▶ **PROBLEM TO SOLVE**
Copy out each line of the listing below where the string "Monitoring" appears.

▶ **ENTRIES SUPPLIED**
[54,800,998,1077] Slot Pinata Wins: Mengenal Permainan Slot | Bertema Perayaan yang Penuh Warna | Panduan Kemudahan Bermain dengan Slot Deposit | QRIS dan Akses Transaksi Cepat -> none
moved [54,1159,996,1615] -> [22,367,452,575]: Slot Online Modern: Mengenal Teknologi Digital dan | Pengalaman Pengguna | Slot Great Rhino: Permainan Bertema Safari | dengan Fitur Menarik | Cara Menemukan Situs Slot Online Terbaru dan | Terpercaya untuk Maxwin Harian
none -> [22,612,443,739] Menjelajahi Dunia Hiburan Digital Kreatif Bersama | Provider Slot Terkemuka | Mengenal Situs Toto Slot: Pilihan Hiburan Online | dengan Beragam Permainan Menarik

--

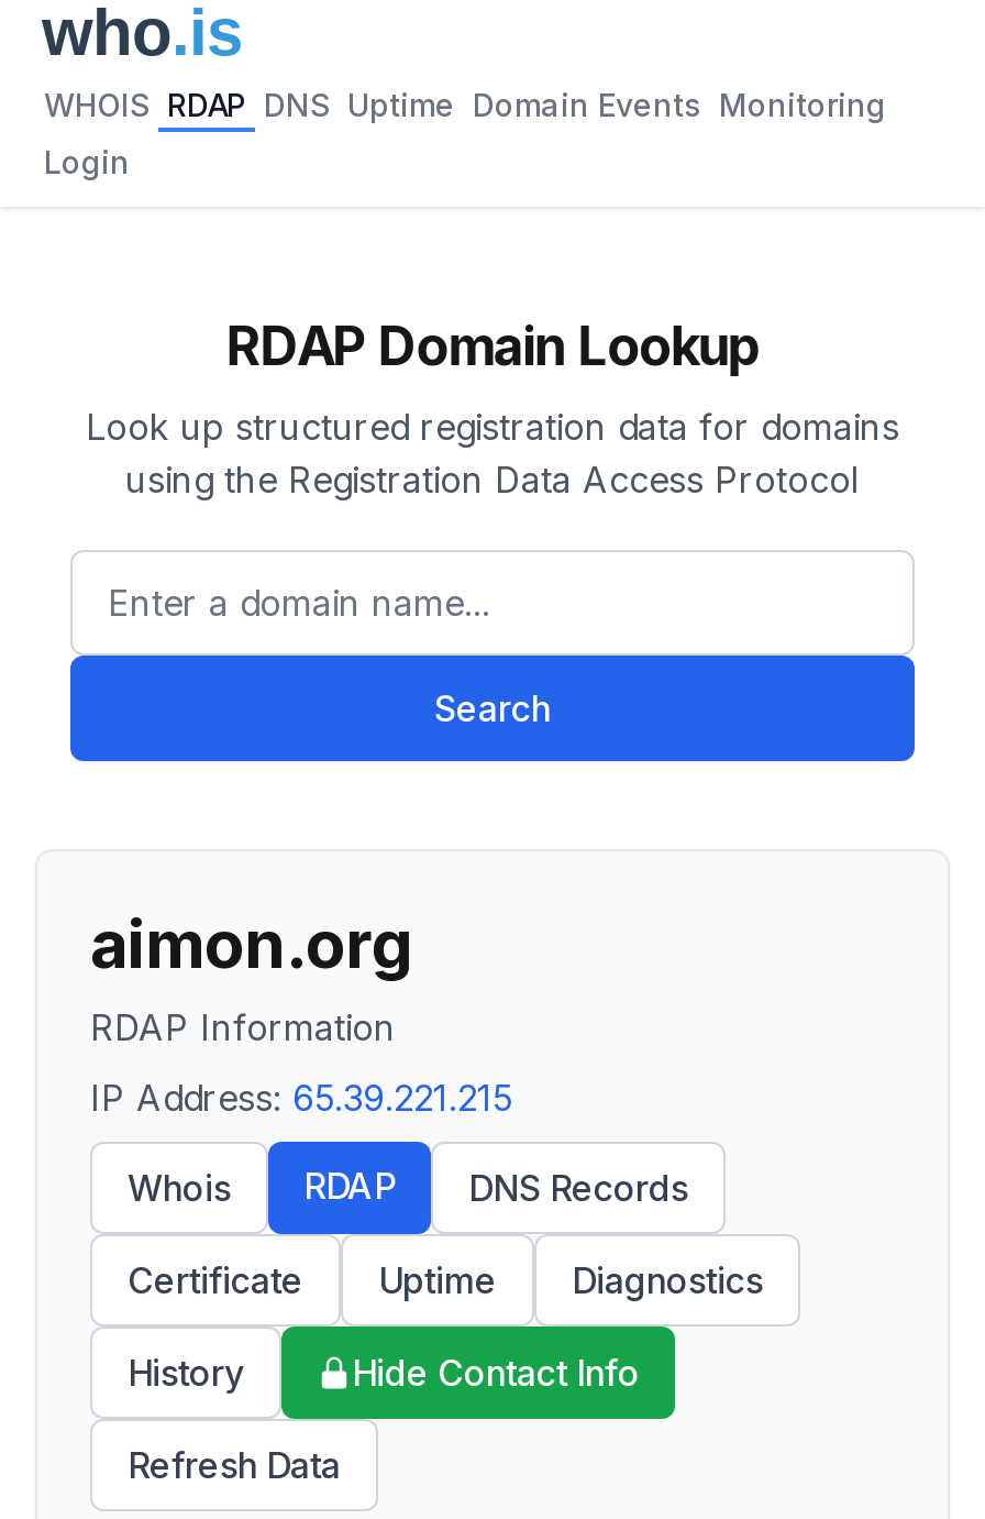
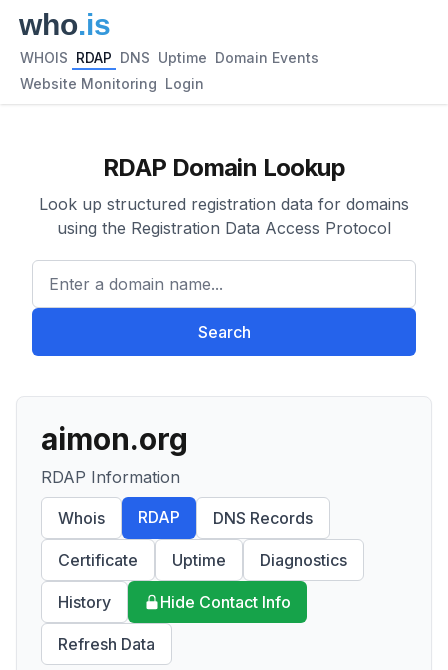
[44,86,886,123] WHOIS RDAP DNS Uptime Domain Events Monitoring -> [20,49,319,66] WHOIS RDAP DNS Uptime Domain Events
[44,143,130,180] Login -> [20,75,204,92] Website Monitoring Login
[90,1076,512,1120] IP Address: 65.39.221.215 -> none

---

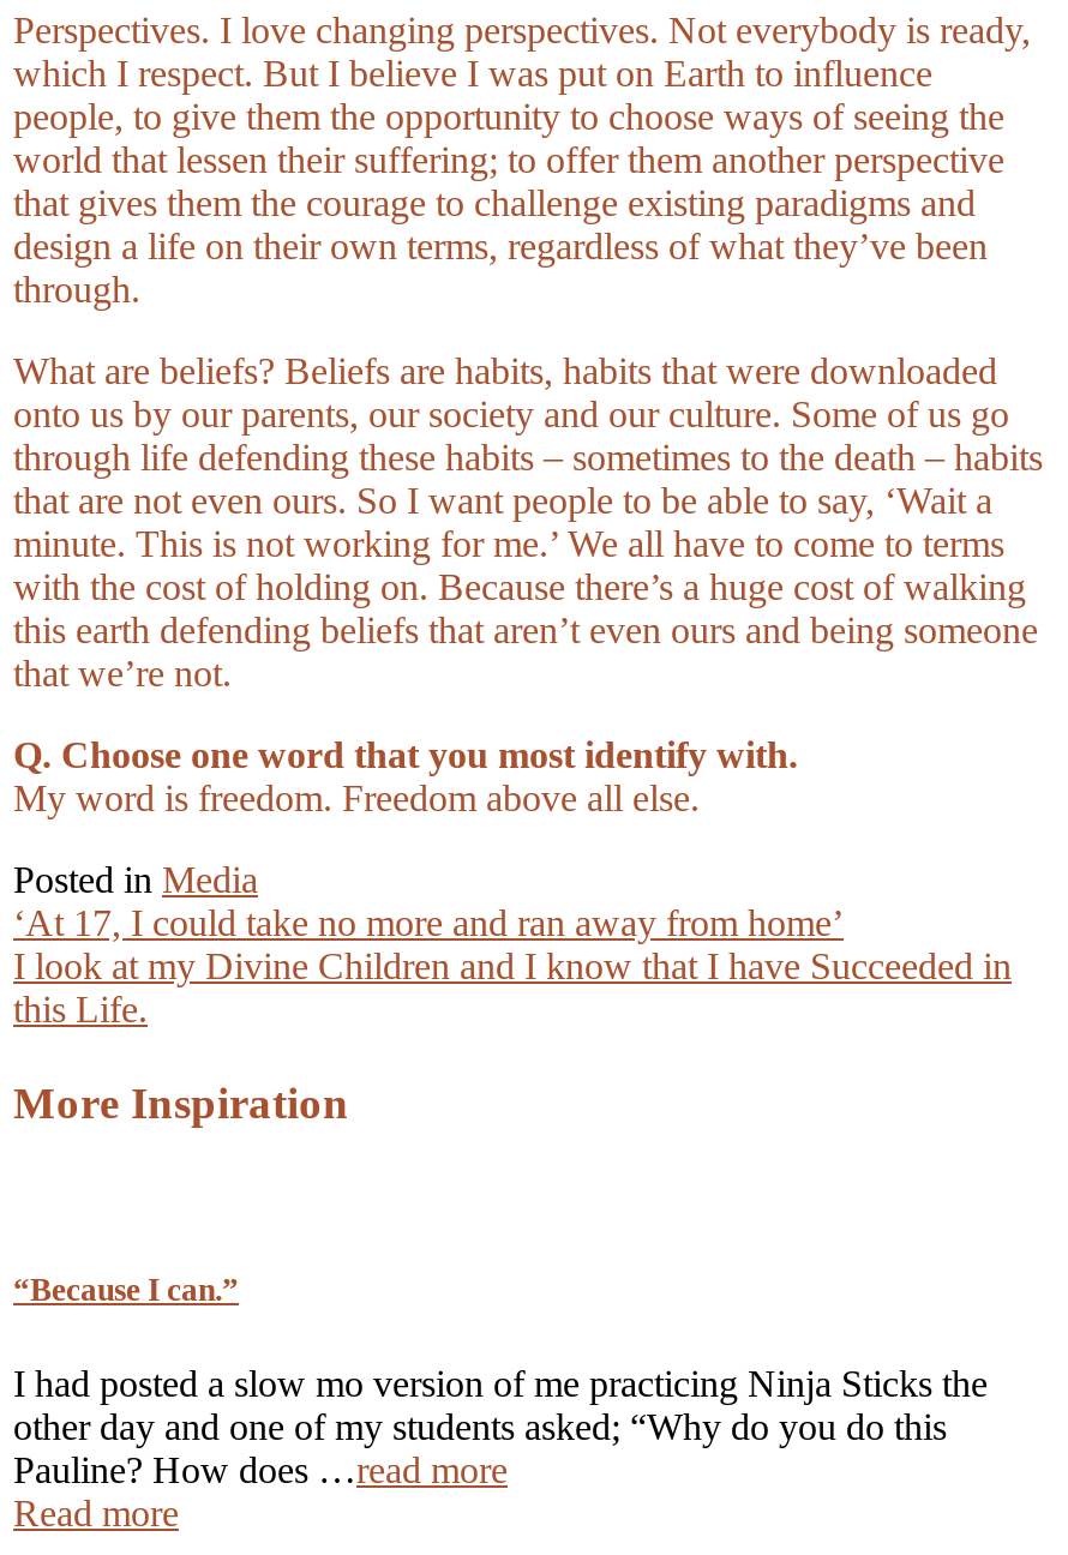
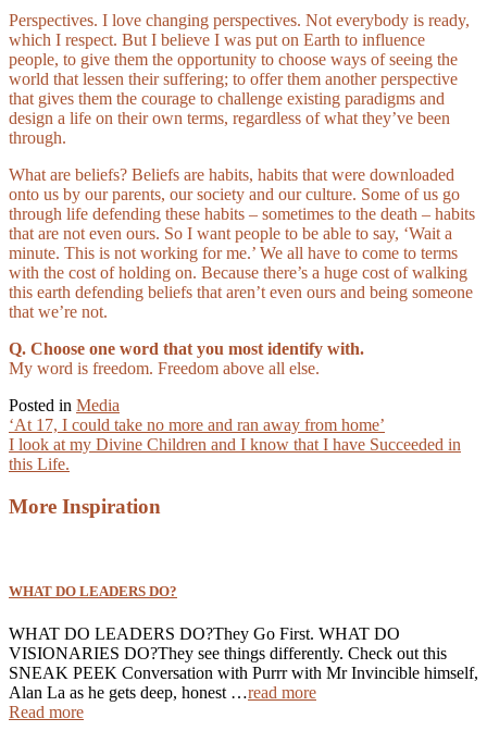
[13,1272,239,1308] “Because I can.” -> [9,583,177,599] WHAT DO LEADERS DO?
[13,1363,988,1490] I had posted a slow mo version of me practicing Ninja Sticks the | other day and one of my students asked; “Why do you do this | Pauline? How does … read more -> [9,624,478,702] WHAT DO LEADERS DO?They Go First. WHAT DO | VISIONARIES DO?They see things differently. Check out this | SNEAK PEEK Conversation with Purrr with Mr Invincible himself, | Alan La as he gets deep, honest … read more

▶ **ANSWER TO THE PROBLEM**
[44,86,886,123] WHOIS RDAP DNS Uptime Domain Events Monitoring -> [20,49,319,66] WHOIS RDAP DNS Uptime Domain Events
[44,143,130,180] Login -> [20,75,204,92] Website Monitoring Login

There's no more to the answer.